Saved data entries
*** Block opens ***

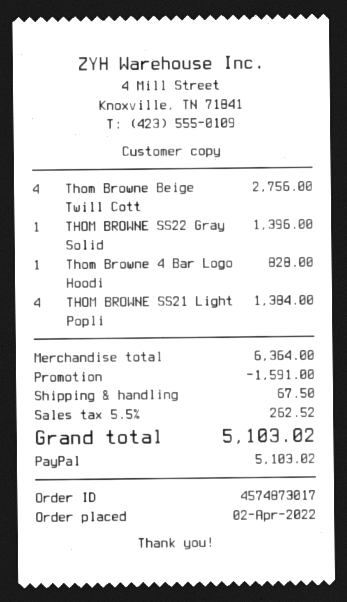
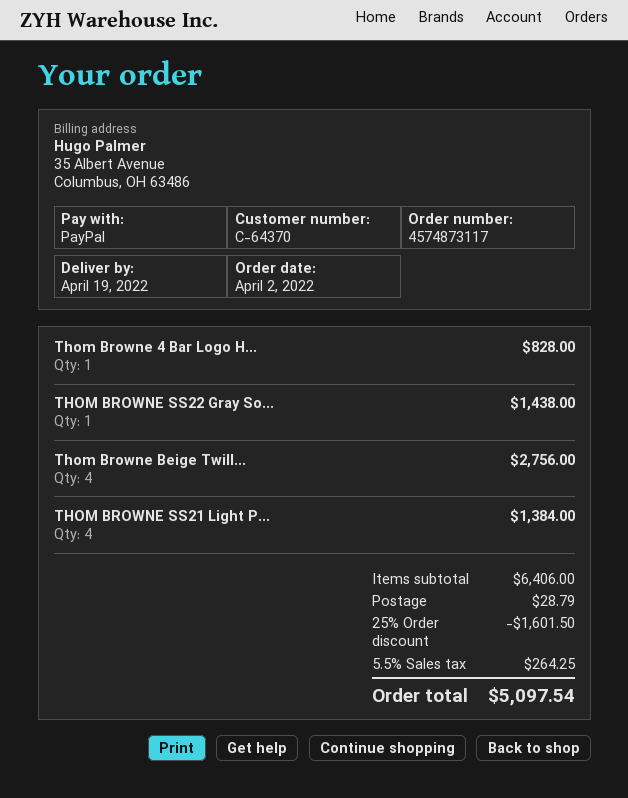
order number: 4574873017 -> 4574873117
THOM BROWNE SS22 Gray Solid: 1 for 1396.00 -> 1 for 1438.00
subtotal: 6364.00 -> 6406.00
discount: 1591.00 -> 1601.50
shipping: 67.50 -> 28.79
tax: 5.5% = 262.52 -> 5.5% = 264.25
total: 5103.02 -> 5097.54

*** Block closes ***

Activity: Locate "THOM BROWNE SS22" in the data above. Then repeat, exactly, its line and each line after it through the last, adding nothing.

Task output:
THOM BROWNE SS22 Gray Solid: 1 for 1396.00 -> 1 for 1438.00
subtotal: 6364.00 -> 6406.00
discount: 1591.00 -> 1601.50
shipping: 67.50 -> 28.79
tax: 5.5% = 262.52 -> 5.5% = 264.25
total: 5103.02 -> 5097.54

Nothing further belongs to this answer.